All this investment has meant more Canadian drama—much of it excellent. When a show is green-lit, more money gets spent on each individual production, resulting in a level of sophistication that is new (or at least new-ish) in Canada. When I met Petrie Jr., I asked him if a set as good as Combat Hospital’s would have been possible in Canada 10 years ago. “Ten years ago?” he responded. “I highly doubt that something like this would have been possible even two years ago.”

For a full hour I watched that ambulance stop at the doors of the hospital, at which point someone would invariably yell “cut—let’s go again” for no reason I could discern. The crew would then scurry around, the actors would sip water while more dirt was rubbed on them, and the two joggers would return to their takeoff marks. On take three, someone had an artistic vision, and two ambulances pulled up instead of one. On takes four and five they reverted to one ambulance, and for some reason it was the sixth (or maybe seventh) take that seemed to satisfy everybody involved, those few seconds of the show finally in the can.
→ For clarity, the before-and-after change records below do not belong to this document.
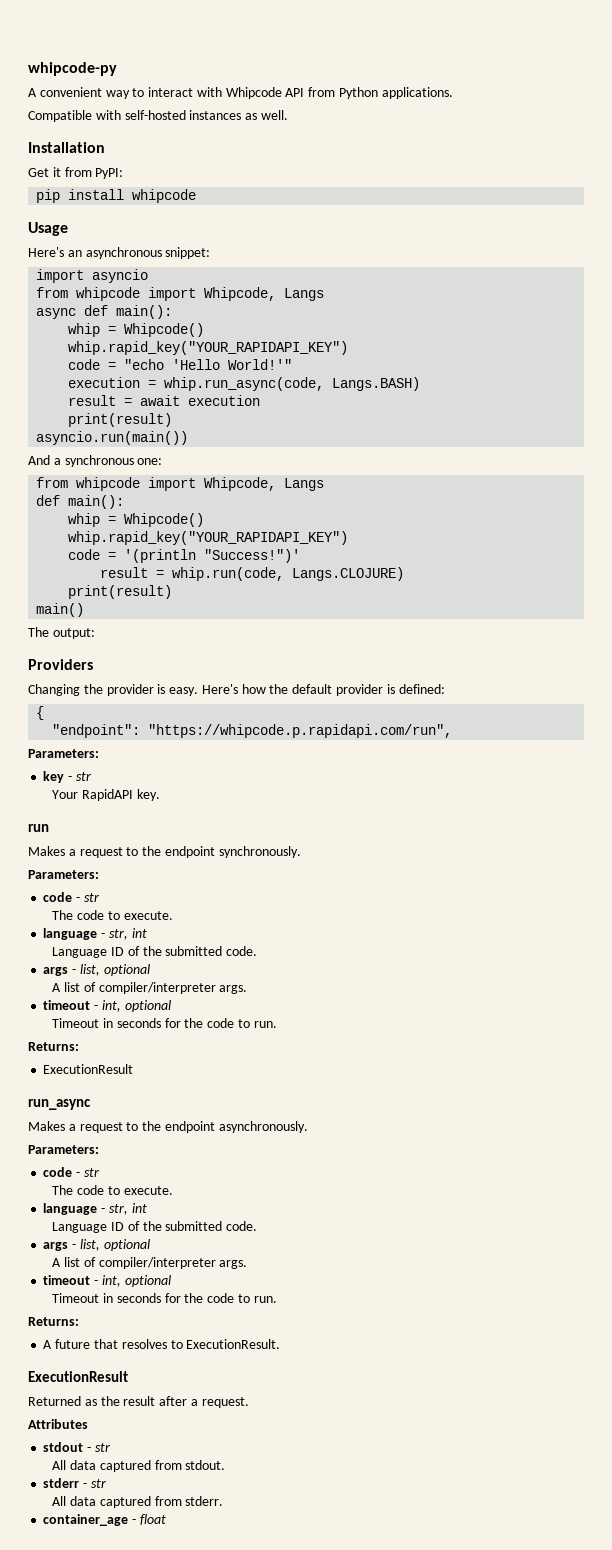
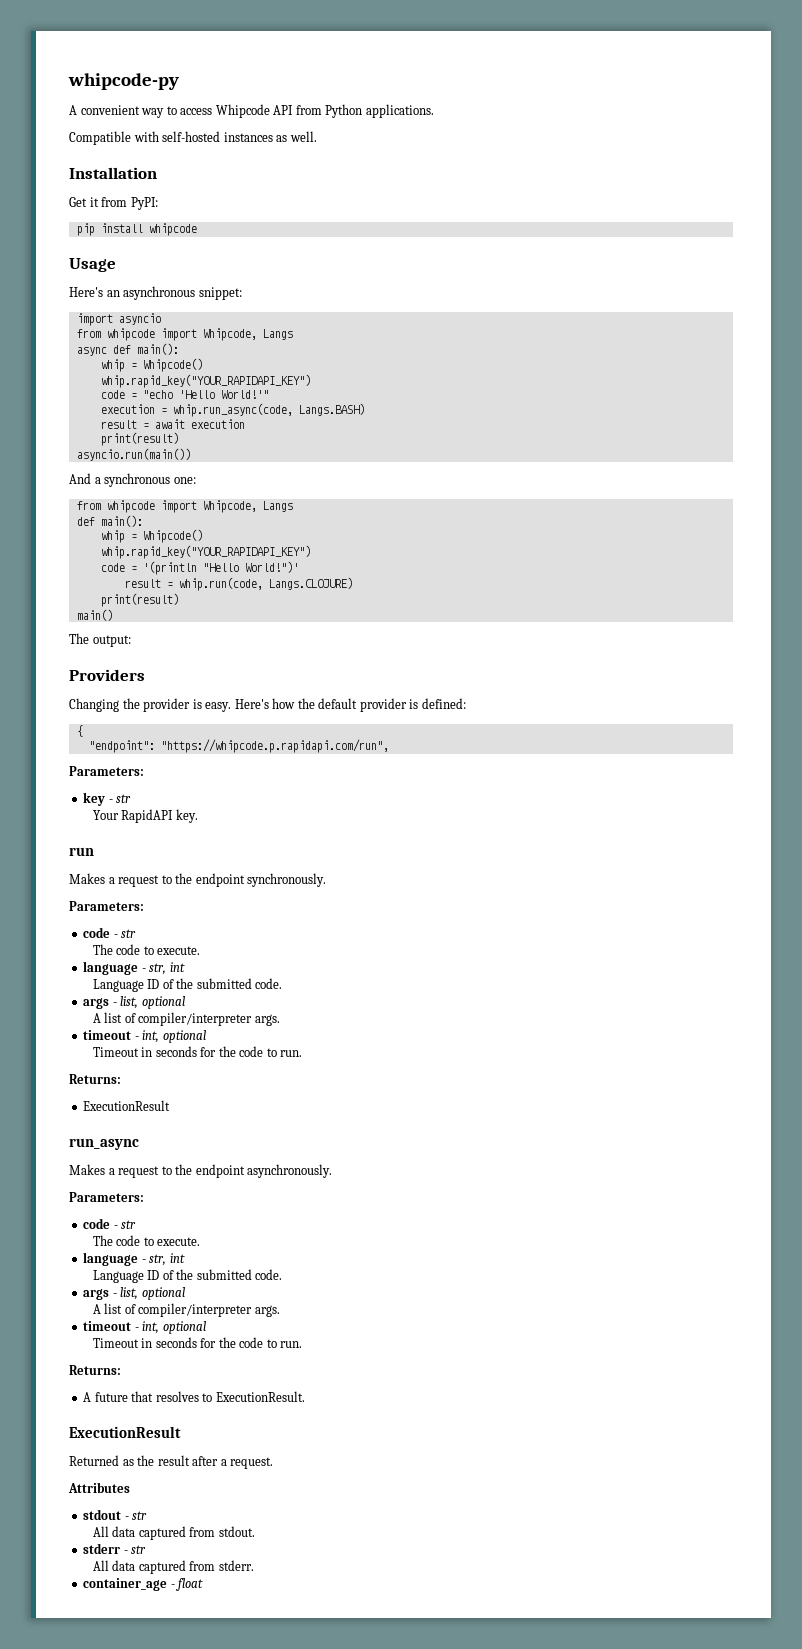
- A convenient way to interact with Whipcode API from Python applications.
+ A convenient way to access Whipcode API from Python applications.
- code = '(println "Success!")'
+ code = '(println "Hello World!")'

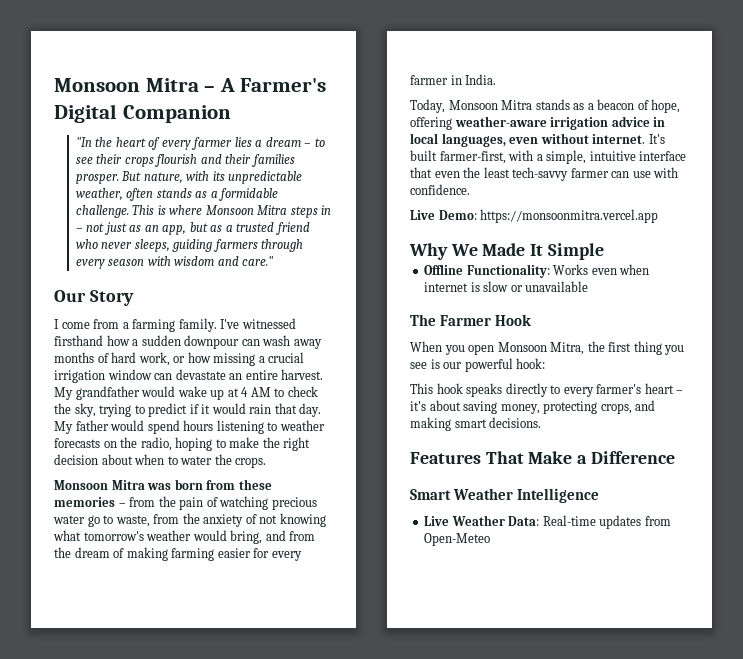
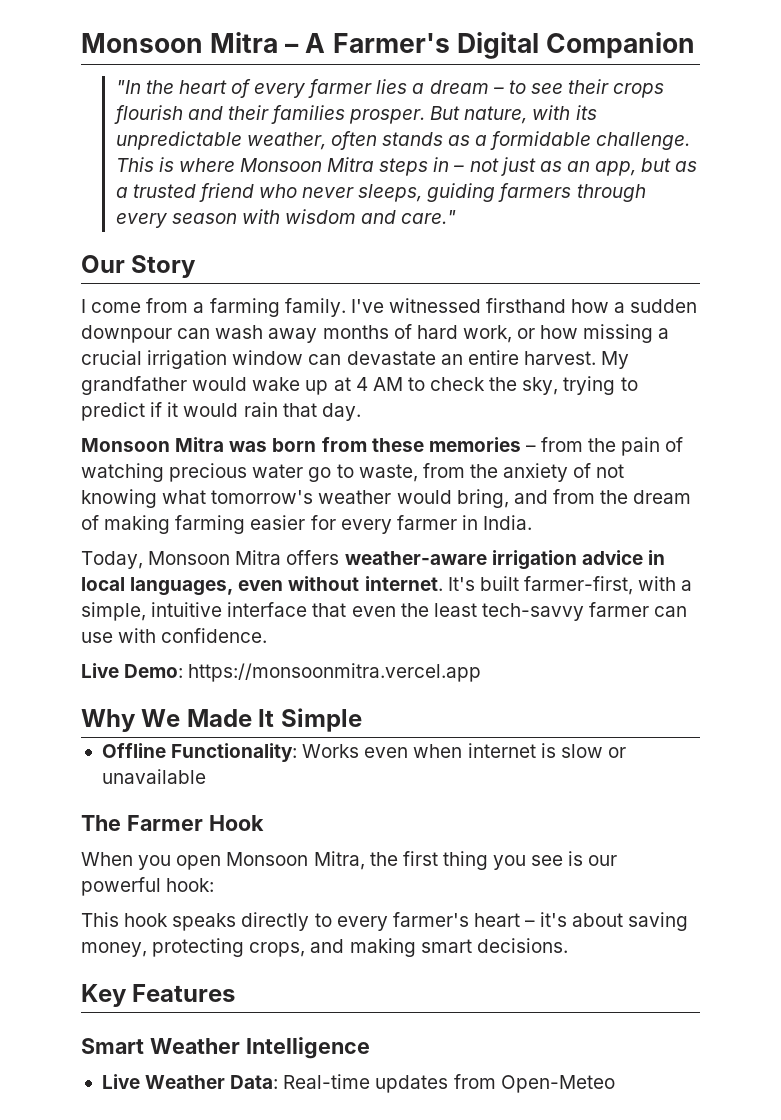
- My father would spend hours listening to weather forecasts on the radio, hoping to make the right decision about when to water the crops.
- Today, Monsoon Mitra stands as a beacon of hope, offering weather-aware irrigation advice in local languages, even without internet.
+ Today, Monsoon Mitra offers weather-aware irrigation advice in local languages, even without internet.
- Features That Make a Difference
+ Key Features

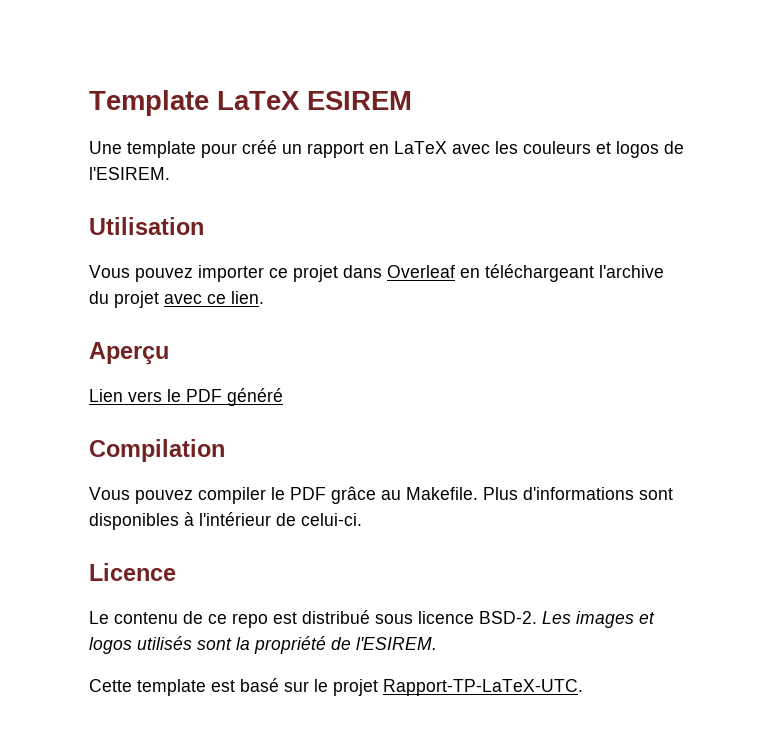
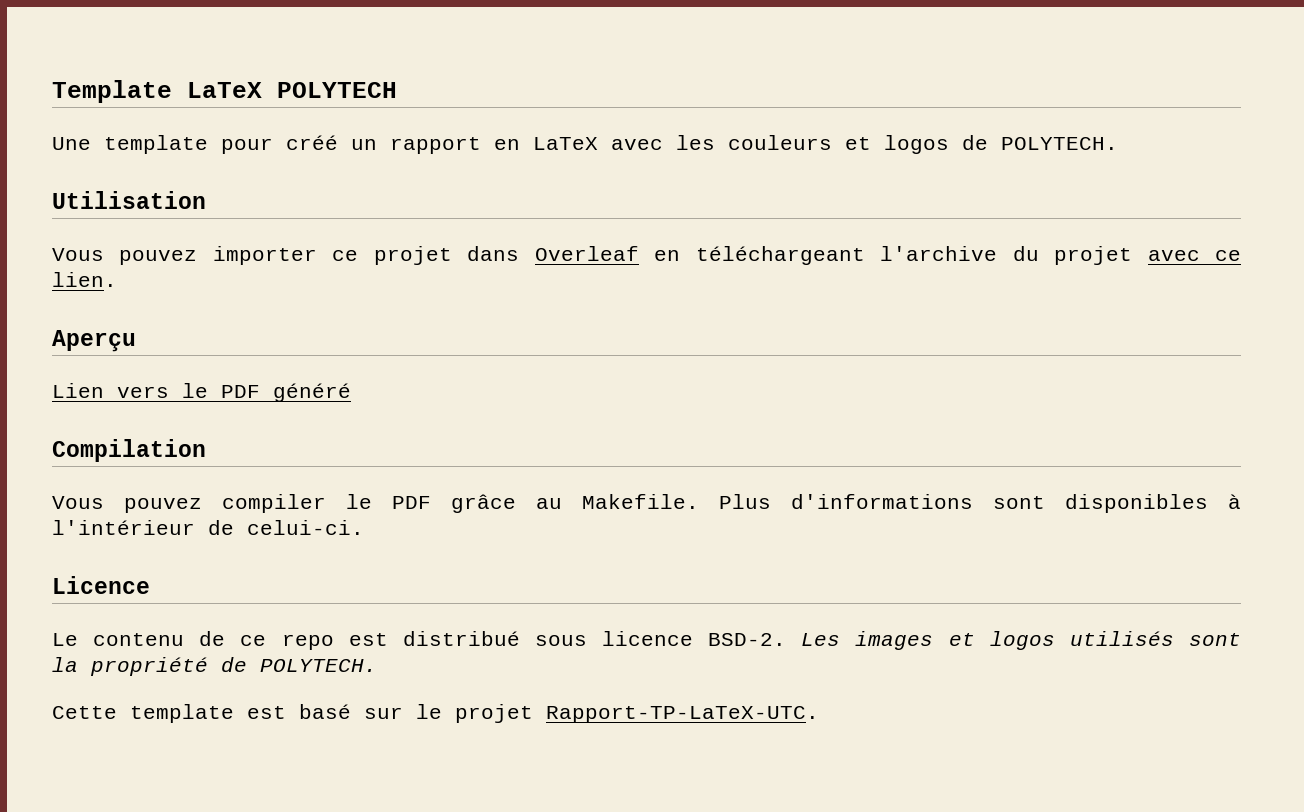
- Template LaTeX ESIREM
+ Template LaTeX POLYTECH
- Une template pour créé un rapport en LaTeX avec les couleurs et logos de l'ESIREM.
+ Une template pour créé un rapport en LaTeX avec les couleurs et logos de POLYTECH.
- Les images et logos utilisés sont la propriété de l'ESIREM.
+ Les images et logos utilisés sont la propriété de POLYTECH.

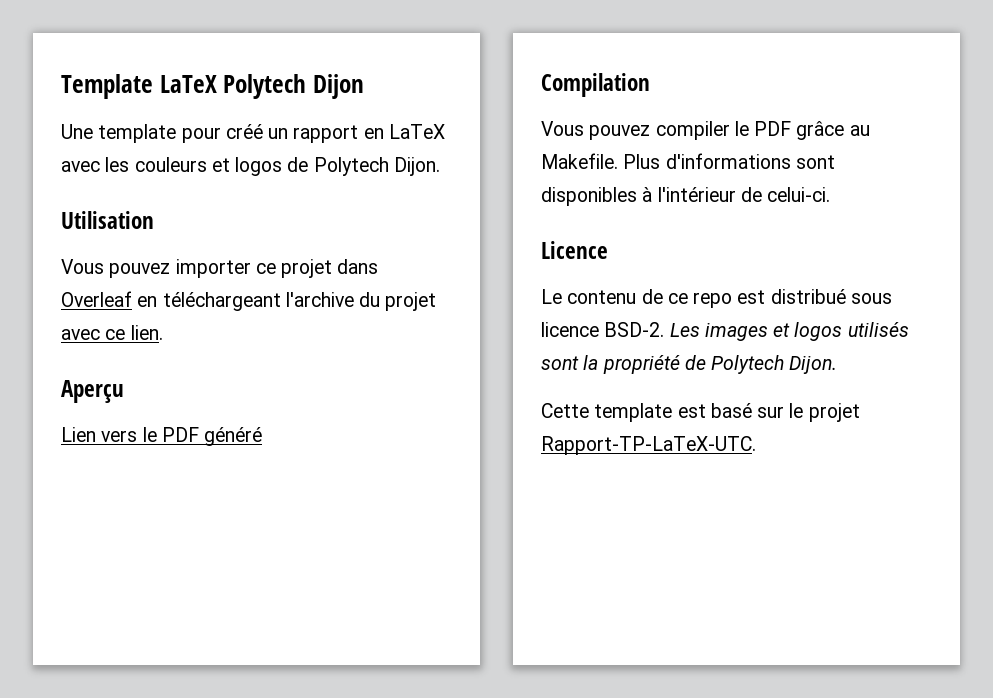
- Template LaTeX POLYTECH
+ Template LaTeX Polytech Dijon
- Une template pour créé un rapport en LaTeX avec les couleurs et logos de POLYTECH.
+ Une template pour créé un rapport en LaTeX avec les couleurs et logos de Polytech Dijon.
- Les images et logos utilisés sont la propriété de POLYTECH.
+ Les images et logos utilisés sont la propriété de Polytech Dijon.

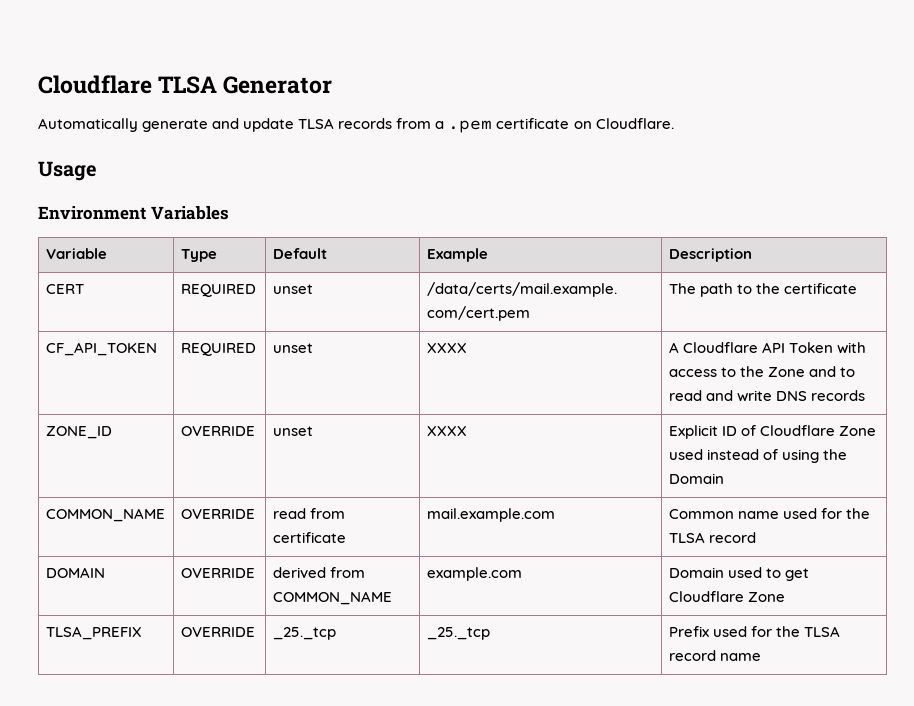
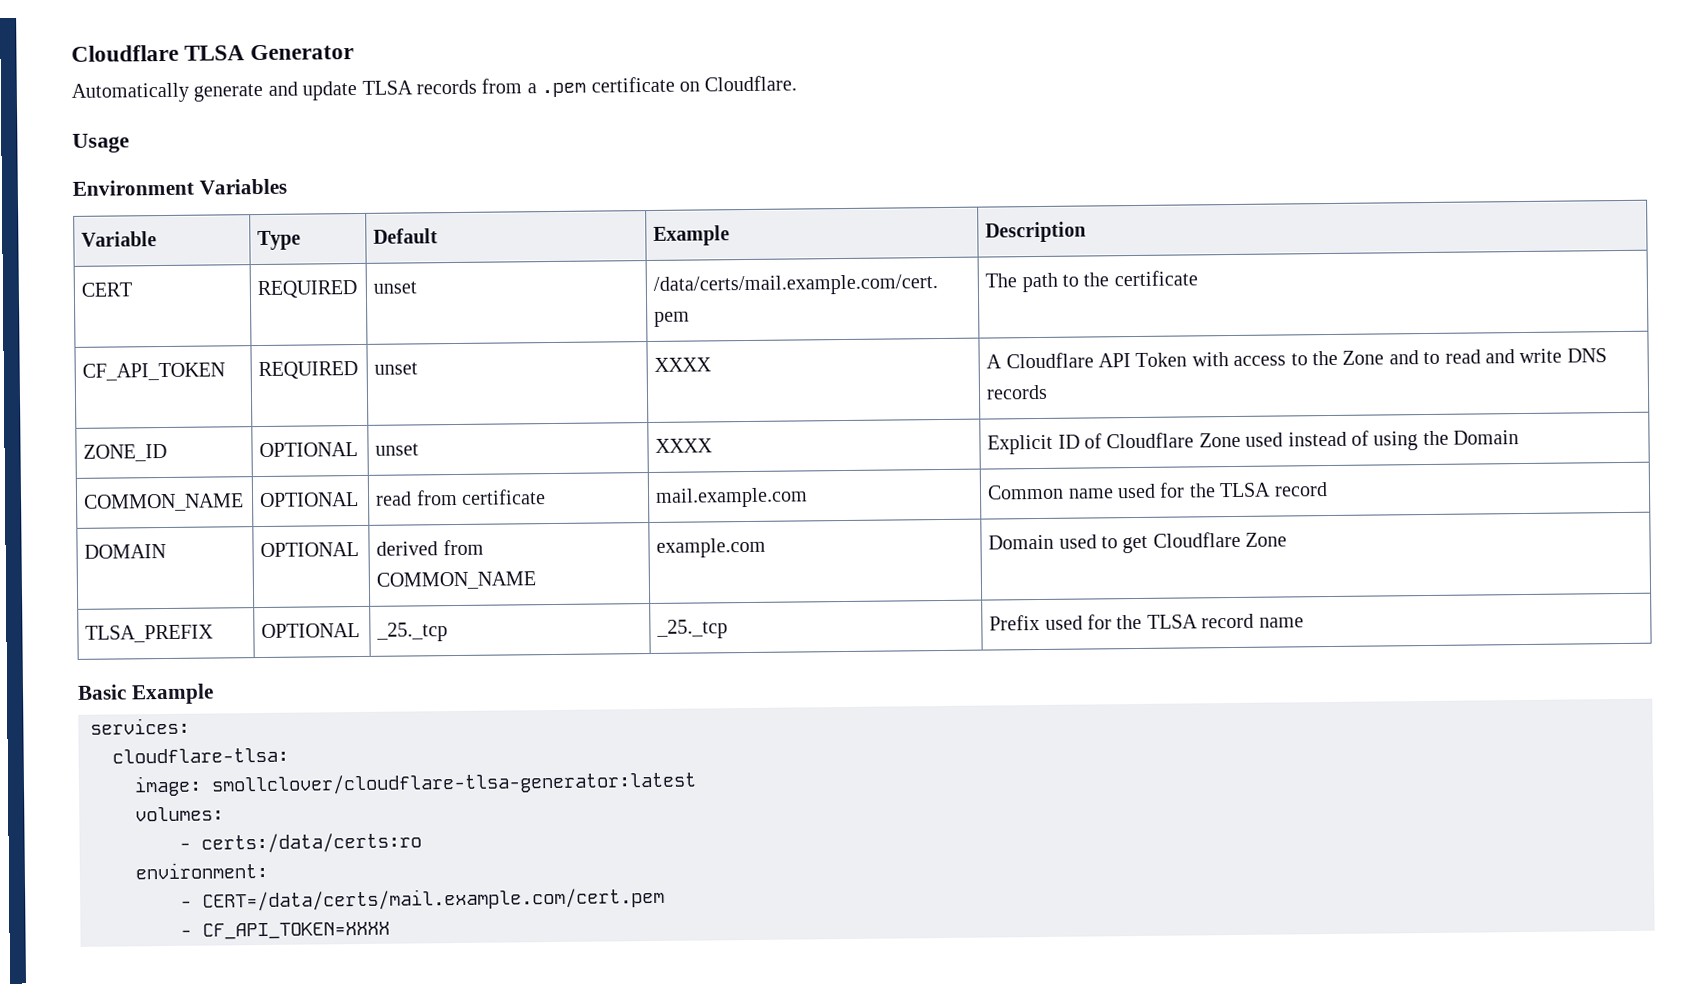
- ZONE_ID | OVERRIDE | unset | XXXX | Explicit ID of Cloudflare Zone used instead of using the Domain
+ ZONE_ID | OPTIONAL | unset | XXXX | Explicit ID of Cloudflare Zone used instead of using the Domain
- COMMON_NAME | OVERRIDE | read from certificate | mail.example.com | Common name used for the TLSA record
+ COMMON_NAME | OPTIONAL | read from certificate | mail.example.com | Common name used for the TLSA record
- DOMAIN | OVERRIDE | derived from COMMON_NAME | example.com | Domain used to get Cloudflare Zone
+ DOMAIN | OPTIONAL | derived from COMMON_NAME | example.com | Domain used to get Cloudflare Zone
- TLSA_PREFIX | OVERRIDE | _25._tcp | _25._tcp | Prefix used for the TLSA record name
+ TLSA_PREFIX | OPTIONAL | _25._tcp | _25._tcp | Prefix used for the TLSA record name
+ Basic Example
+ services:
+ cloudflare-tlsa:
+ image: smollclover/cloudflare-tlsa-generator:latest
+ volumes:
+ - certs:/data/certs:ro
+ environment:
+ - CERT=/data/certs/mail.example.com/cert.pem
+ - CF_API_TOKEN=XXXX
Thus came the next shot, in which Koteas’s surgeon attends to a wounded Afghani the drivers have pulled out of the ambulance. For the shot to work, three things had to happen. First, a soldier with handsome Indian features had to announce the state in which they had found the injured man. Second, another soldier had to wave a metal detector over the patient, ensuring that he wasn’t rigged with a weapon or exploding device. Finally, Koteas had to look toward the doors of the hospital while making a series of hand gestures that, in the world of military doctors, indicate how the medics inside the hospital should treat the patient.

This time I decided to watch via monitors in a broiling black cloth tent. I sat in the back; in the row of seats in front of me were the director Steve Reynolds, his director of photography Gavin Smith, and Donna Gardon, a script supervisor who sat quietly scribbling on a clipboard, looking mildly disgruntled.

In one take, Koteas had some trouble with the hand signals, necessitating a conversation with the show’s military consultant, a Kandahar veteran named Chris Kaye. In another, one of the effects guys was “hot,” a pejorative term meaning that he’d been picked up by one of the cameras. Between the third and fourth takes, there was much discussion as to whether the wounded man would be wearing his dusty village sandals. (The consensus: he would.) Kaye counselled when and how the metal detector would be waved over the man’s body. Another take was aborted when Reynolds noticed that the patient’s blanket was pulled all the way to his chin and not folded halfway down, as it was in all the other takes. At one point, Reynolds called for more blood, and inside the tent someone jokingly wondered if the effects guys could add a cloud or two to the sky, the weather in Etobicoke being so glorious that, through the camera, Kandahar was looking insufficiently dismal.

And then, as if by divine filmic providence, it all came together: the amount of blood was right and Koteas flashed his signs just right and the ambulance pulled up to the right mark and the wounded man’s sandals did not fall off and his blanket was lowered to his hip and, for better or worse, it was accepted that the sky would just have to be muddied in post-production.

“Cut,” Reynolds called, leaping up from his director’s chair.

He then charged out onto the set, and from the inside of the overheated tent, I heard him yell, with evident relief, “We got it, everybody! Thank you!”